Steam without fear

Profile picture for user Gary Bishop

Pouring boiling water in a hot pan scares me. As does dripping water on my oven door. I have neither the nerve nor the steadiness of hand required.

I have found a simple technique that works for me. 

I can put 150mL of water in a pan on the lower shelf of our oven before preheating to 350F and the steam will last for about the first 15 minutes of baking. I determined the amount of water with several calibration runs with different amounts of water. About 2 minutes after the water evaporates the steam is gone. I can detect the presence of steam by the way the LCD touch panel fogs up when I open the door. 

We have a GE Profile electric oven with a "steam clean" feature we have never used. Steam clean is like the usual self-cleaning oven feature except you put water in the bottom of the oven before cleaning. I reasoned that the oven must be capable of holding steam for such a feature to work. 

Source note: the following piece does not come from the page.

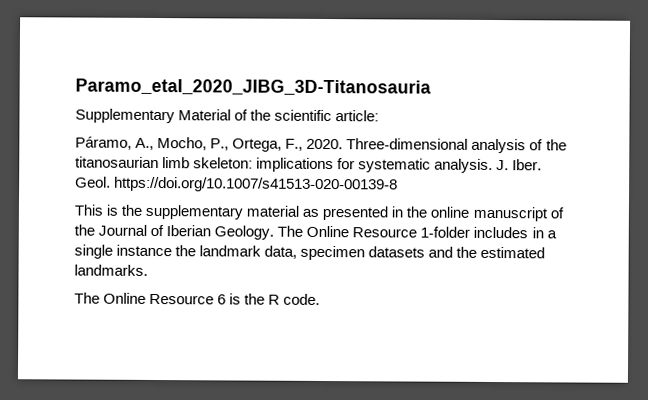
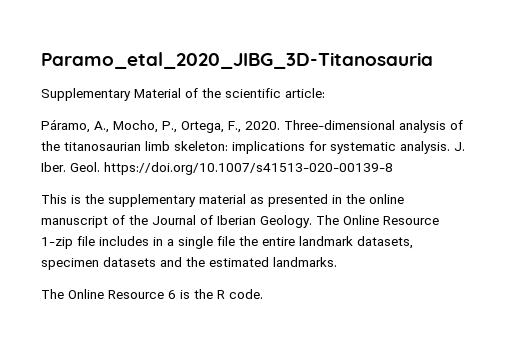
[420,226,471,238] 1-folder -> [41,236,95,249] 1-zip file
[116,244,298,259] instance the landmark data, -> [217,236,413,249] file the entire landmark datasets,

This trick may not work for everyone but I thought it would be worth sharing. 

Gary

 

I have tried using a pan pre-filled with water. It didn't result in as good a bake as throwing water into the steam pan. When I throw the water in the pan I get a huge billow of steam that tries to get out the oven door and vents.  That billow also condenses onto the loaf and makes the surface shiny.  I don't seem to get that same effect with the pre-filled pan.
I am cautious when I toss in the water. I use about 12oz of water in a 2-cup Pyrex measuring cup. I wear an oven mitt on the hand holding the cup, stand to the side, pull my head away from the opening, and toss the water in with a quick motion.

In 15 or so years of doing this I have not gotten scalded, so I feel comfortable doing it.  When I tried the recommendation you sometimes see to spray water into the oven after loading the bread, that's when I almost got burned. The hot air streams out of the oven when you open the door and carries out the mist you just sprayed in, heating it on the way. Aside from being a hazard, the steam didn't help the bread bake better.

TomP

Steaming is entirely about your oven.  If you have a vented gas oven it does not matter what you do - boiling water, towels, rocks, cold pan, ice cubes - it's not going to hold steam long enough to matter.  On the other end of the spectrum basic electric open element oven with good seal will hold steam so well that it almost does not matter how you steam, everything is going to work.